Finding which var is an invalid type when initialising a struct

I have a function which loads some CSVs, and then constructs a large Struct, sometimes these CSVs contain information as Strings when they should be numerical. Currently When initialising a struct I get the unhelpful error message:

ERROR: MethodError: Cannot `convert` an object of type InlineStrings.String31 to an object of type Int64

Is it possible for Julia to tell me which variable is of an invalid type? For example

struct Foo
    a::Int64
    b::Int64
    c::Int64
    d::Int64
end

# all good
Foo(1,2,3,4) 

Instead of

Foo(1,2,3, "a")
ERROR: MethodError: Cannot `convert` an object of type String to an object of type Int64
Closest candidates are:
  convert(::Type{T}, ::Ptr) where T<:Integer at ~/.julia/juliaup/julia-1.7.2+0~x64/share/julia/base/pointer.jl:23
  convert(::Type{IT}, ::GeometryBasics.OffsetInteger) where IT<:Integer at ~/.julia/packages/GeometryBasics/3PqdK/src/offsetintegers.jl:40
  convert(::Type{T}, ::Base.TwicePrecision) where T<:Number at ~/.julia/juliaup/julia-1.7.2+0~x64/share/julia/base/twiceprecision.jl:262
  ...
Stacktrace:
 [1] Foo(a::Int64, b::Int64, c::Int64, d::String)
   @ Main ./REPL[20]:2
 [2] top-level scope
   @ REPL[22]:1

Can I get something like this

# Invalid string
Foo(1,2,3, "a")
ERROR: "a" was provided for Foo.d, this cannot be converted to Int64

I’m not sure if there is any package for that (seems something nice to have). But you could do it by hand using this:

julia> struct Foo
           a::Int
           b::Int
           function Foo(a,b)
               @assert a isa Int "a is not an integer!"
               @assert b isa Int "b is not an integer!"
               new(a,b)
           end
       end

julia> Foo(1,2)
Foo(1, 2)

julia> Foo(1,"a")
ERROR: AssertionError: b is not an integer!
Stacktrace:
 [1] Foo(a::Int64, b::String)
   @ Main ./REPL[1]:6
 [2] top-level scope
   @ REPL[3]:1

But you do already get that information, as part of the stack trace?

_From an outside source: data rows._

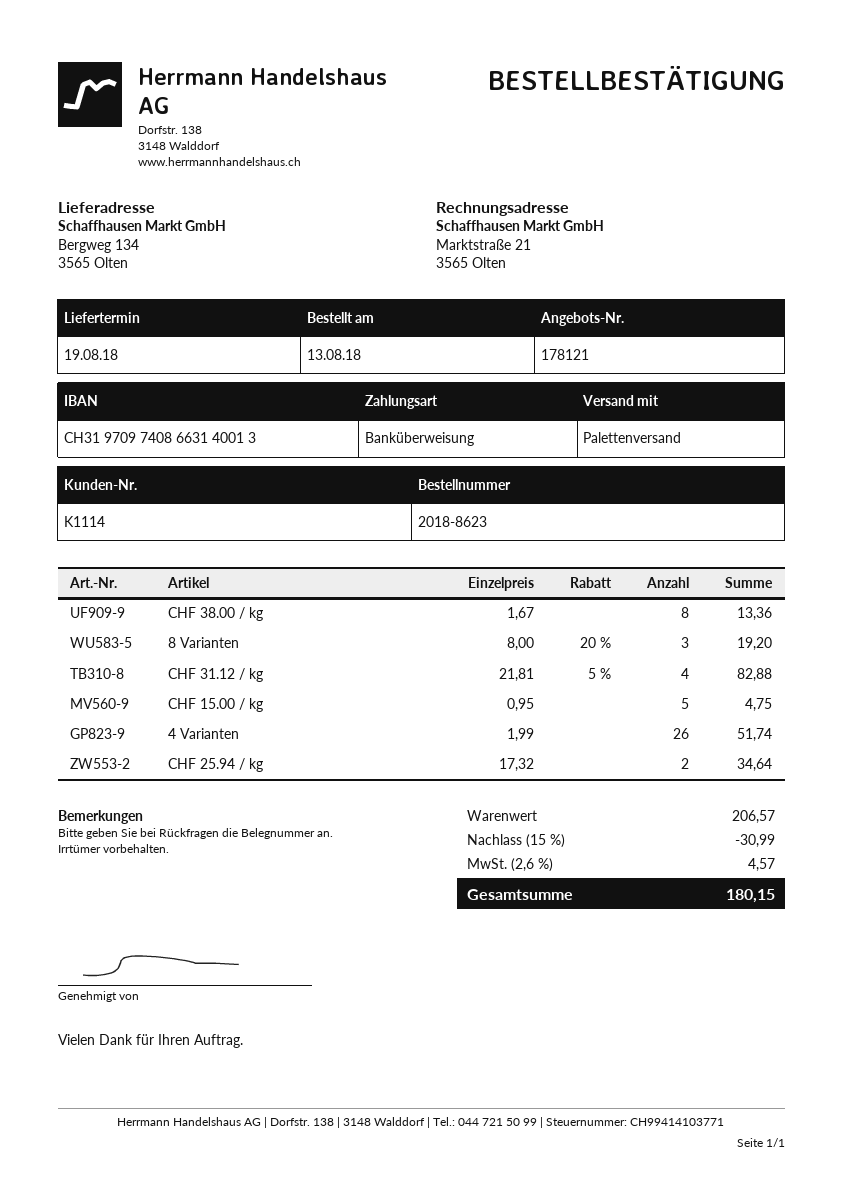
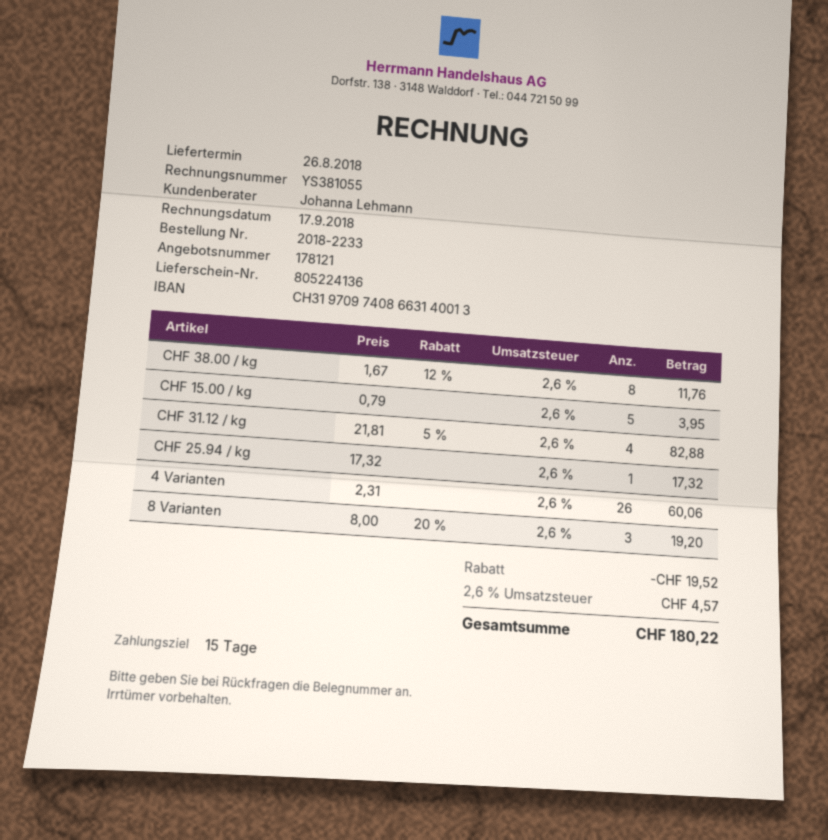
order number: 2018-8623 -> 2018-2233
delivery date: 2018-08-19 -> 2018-08-26
CHF 38.00 / kg: 8 x 1.67 = 13.36 -> 8 x 1.67 - 12% = 11.76
CHF 15.00 / kg: 5 x 0.95 = 4.75 -> 5 x 0.79 = 3.95
4 Varianten: 26 x 1.99 = 51.74 -> 26 x 2.31 = 60.06
CHF 25.94 / kg: 2 x 17.32 = 34.64 -> 1 x 17.32 = 17.32
discount: 30.99 -> 19.52
total: 180.15 -> 180.22

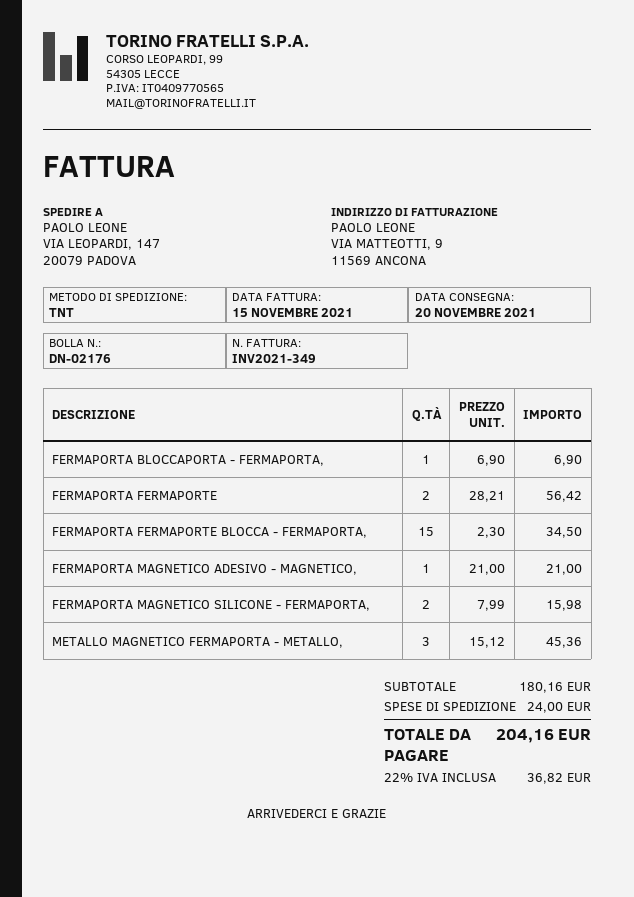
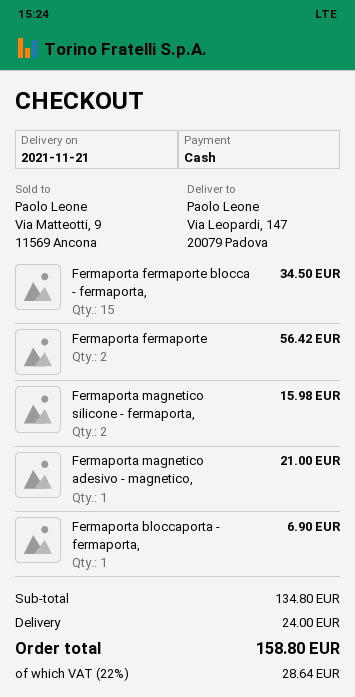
delivery date: 2021-11-20 -> 2021-11-21
METALLO MAGNETICO FERMAPORTA - METALLO,: 3 for 45.36 -> none
subtotal: 180.16 -> 134.80
tax: 22% = 36.82 -> 22% = 28.64
total: 204.16 -> 158.80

This already says that you tried to call Foo with three Int and one String argument. It’s just that the MethodError can’t see that stacktrace, since the method that fails is when it tries to convert the String to the Int.

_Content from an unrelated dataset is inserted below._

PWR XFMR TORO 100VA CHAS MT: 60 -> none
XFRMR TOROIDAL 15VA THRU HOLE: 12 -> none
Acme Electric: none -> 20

You can make it throw the MethodError by specifying the types in the constructor (no need for @assert, which is not guaranteed to actually be used and shouldn’t be relied upon for correctness of an algorithm, as documented):

julia> struct Foo
           a::Int64
           b::Int64
           c::Int64
           d::Int64
           Foo(a::Int, b::Int, c::Int, d::Int) = new(a,b,c,d)
       end

julia> Foo(1,2,3,"a")
ERROR: MethodError: no method matching Foo(::Int64, ::Int64, ::Int64, ::String)
Closest candidates are:
  Foo(::Int64, ::Int64, ::Int64, ::Int64) at REPL[1]:6
Stacktrace:
 [1] top-level scope
   @ REPL[2]:100

though that will prevent something like Foo(0x0, 0x1, 0x2, 0x3) (i.e. passing all UInt8) as well, since now the default constructor that calls convert is overwritten.

If the purpose of the error message is to be clearer, particularly for users, I think that providing a better error message is nice anyway, these stack traces can be hard to follow.

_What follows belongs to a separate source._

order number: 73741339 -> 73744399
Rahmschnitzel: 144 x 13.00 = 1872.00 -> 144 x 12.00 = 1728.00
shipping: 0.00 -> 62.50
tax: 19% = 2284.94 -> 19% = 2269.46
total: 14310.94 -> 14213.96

Given the warning about the misuse of @assert there, you can use:

julia> struct Foo
           a::Int
           b::Int
           function Foo(a,b)
               a isa Int || error("a is not an integer!")
               b isa Int || error("b is not an integer!")
               new(a,b)
           end
       end

julia> Foo(1,"a")
ERROR: b is not an integer!
Stacktrace:
 [1] error(s::String)
   @ Base ./error.jl:33
 [2] Foo(a::Int64, b::String)
   @ Main ./REPL[1]:6
 [3] top-level scope
   @ REPL[2]:1

I’d check for a isa Integer, since new will still try to convert(Int, a). Additionally, ArgumentError is a little cleaner still than the generic error function and throwing explicitly also doesn’t clobber the stacktrace:

julia> struct Foo
           a::Int64
           b::Int64
           function Foo(a,b)
               a isa Integer || throw(ArgumentError("`a` is not an Integer!"))
               b isa Integer || throw(ArgumentError("`b` is not an Integer!"))
               new(a,b)
           end
       end

julia> Foo(0x0,"a")
ERROR: ArgumentError: `b` is not an Integer!
Stacktrace:
 [1] Foo(a::UInt8, b::String)
   @ Main ./REPL[2]:6
 [2] top-level scope
   @ REPL[3]:1

julia> Foo(0x0,0x1)
Foo(0, 1)

I’m still in the camp that reading a stacktrace & getting to grasps with what a MethodError means is a necessary skill when debugging julia, but yeah, giving a better error message is definitely nice.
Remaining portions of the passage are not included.